Simple experiment to do with a digital camera in center-weighted metering mode or simply your phone camera : point it at a scene in bright daylight with equal foreground and sky. Chances are the foreground will be underexposed to protect the highlights (the sky). Move the camera/phone slightly upward (more sky), this will increase the phenomenon further. Move it downward, the exposure on the foreground will be better, and the sky will be brighter, probably overexposed. With digital, we can easily see that in real time and adjust our exposure, and the default computed exposure (foreground underexposed, highlight protected) is actually good. This is because digital sensor have low tolerance in the highlights, but there is a large margin to boost the exposure of underexposed areas in post, especially when shooting raw.

The problem with film camera is that we can't see how the camera metered the scene, and with black and white negative film we want the opposite : give the shadows enough exposure and not worry so much about the highlights because i) moderns general-purpose B&W films can register a ton of informations in the highlights but don't like underexposure very much ii) we'll handle the density of the highlight when developing. This is the famous "expose for the shadows, develop for the highlights". For theses reasons using the camera built-in light meter, while convenient, is the least recommend way of metering : an incident meter or a spot meter are much betters tools*

BUT, if we're stuck with the camera's built-in meter, there's still techniques we can use. I'm going to paraphrase my go-to book, "The Zone system for 35mm photographers" by Carson Graves, pp.32 and 89-91

1) Walking up to a coherent part of the scene until it completely fills the viewfinder, while being careful not to cast our shadow on it : the snow, a patch of green grass ... and take the meter reading. Now we use the Zone System to place that part of the scene where we want to. As an example adding one stop to place the snow in zone VI, or leaving the sun-lit grass in zone V. Basically, it's the same as if we metered the zone from afar using a spot meter.

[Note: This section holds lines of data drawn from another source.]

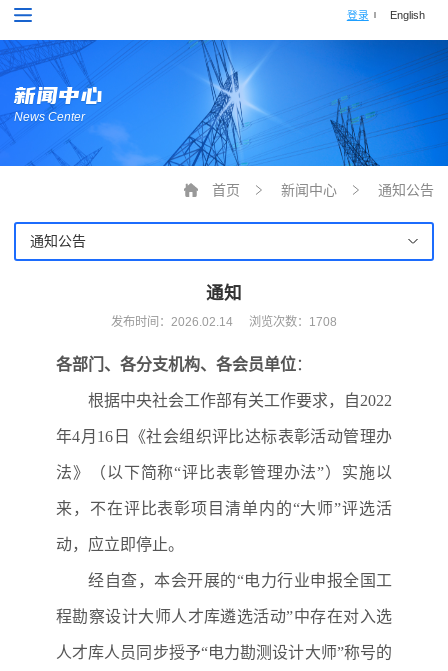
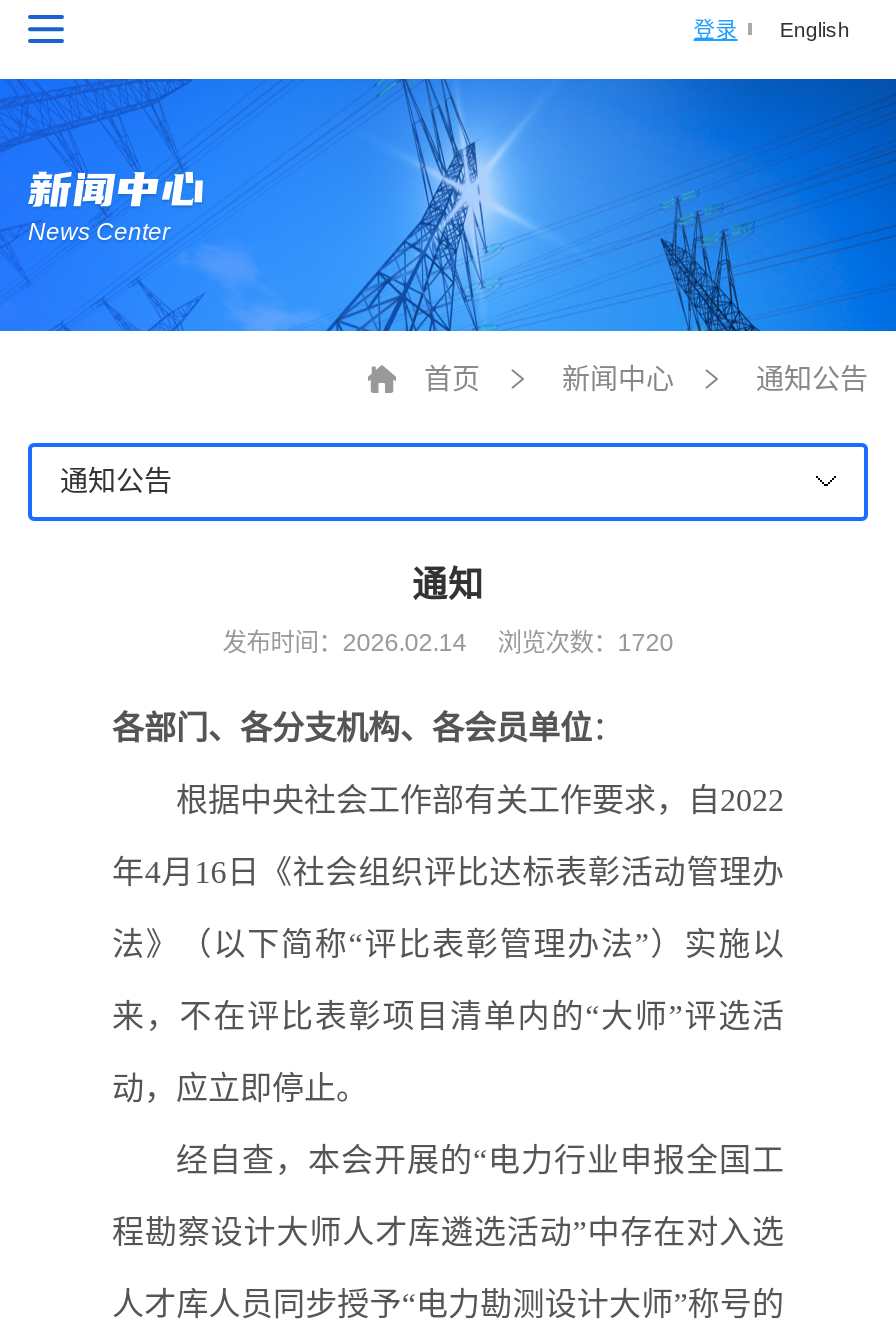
- 发布时间：2026.02.14 浏览次数：1708
+ 发布时间：2026.02.14 浏览次数：1720
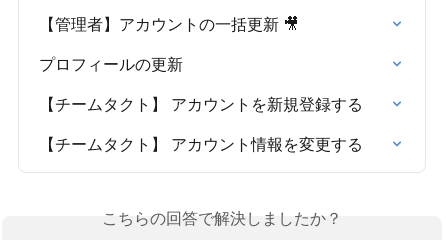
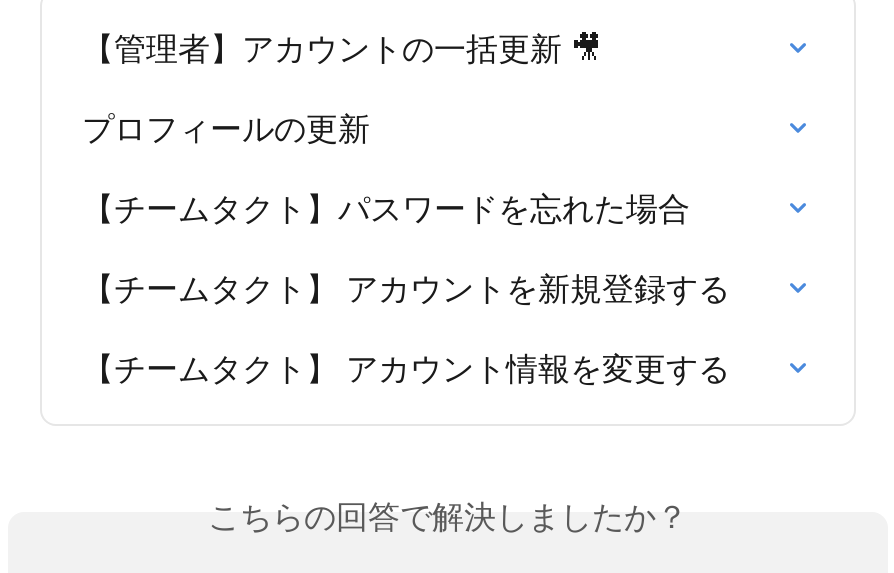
+ 【チームタクト】パスワードを忘れた場合
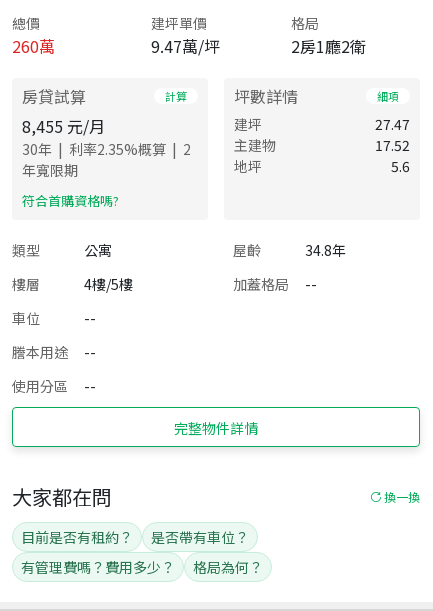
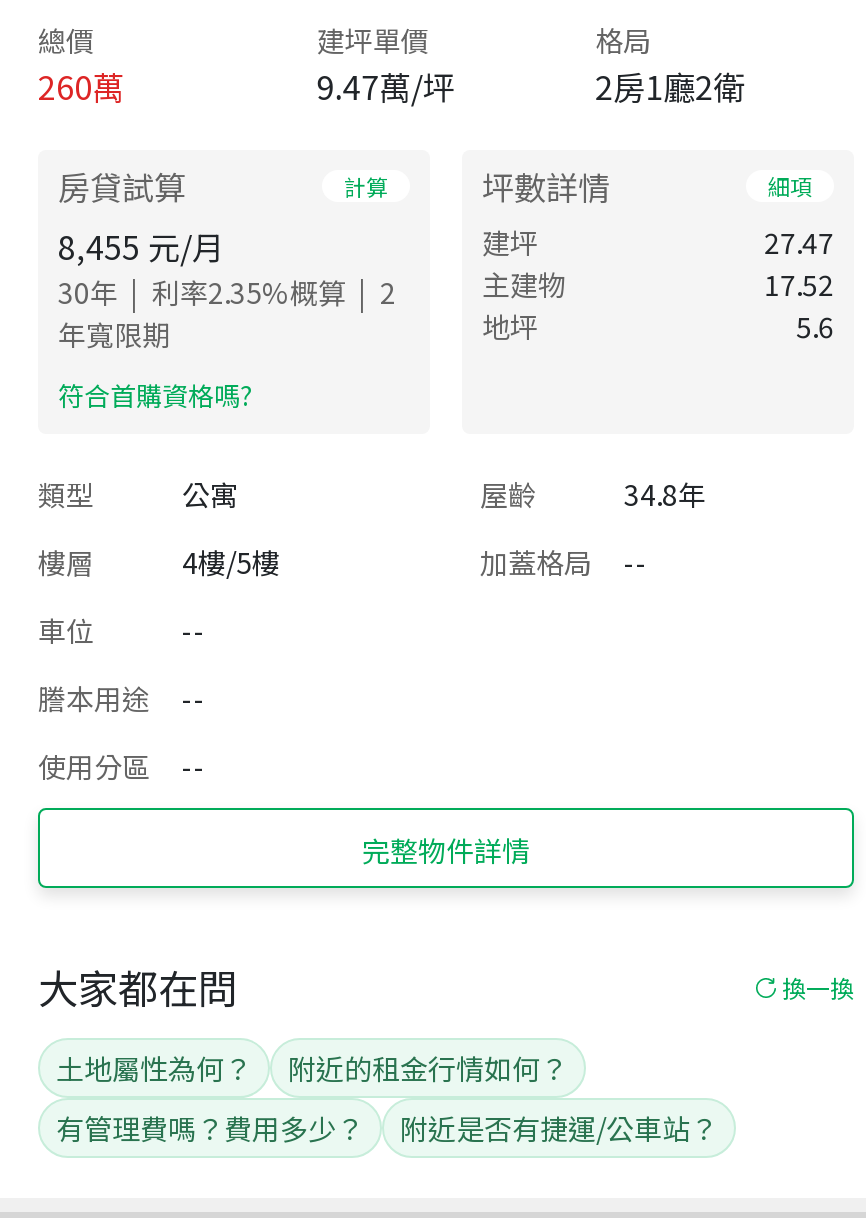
- 目前是否有租約？
- 是否帶有車位？
+ 土地屬性為何？
+ 附近的租金行情如何？

- 格局為何？
+ 附近是否有捷運/公車站？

Of course it's not always possible or practical to do so. An other option is to use our hand as reference :

2) The book is more detailed (taking a reading in light AND shadows, giving an indication of the overall contrast and therefore the N/N+/N-development to use) but a simple way to explain the technique is to place the palm of our hand in a position where it reflects the greatest amount of available light, fill the viewfinder with it (while being careful not to cast shadow on it) and take a meter reading. We assume that the hand in light is zone VI, so as the camera gave the exposure to get Zone V, we add one stop, and that's the exposure for our shots as long as the light remain the same.

*Unfortunately spot meters are ridiculously expensive, even used one. Incident meters are cheaper. I use the Sekonik FlashMate L-308X and it's one the best investment I did.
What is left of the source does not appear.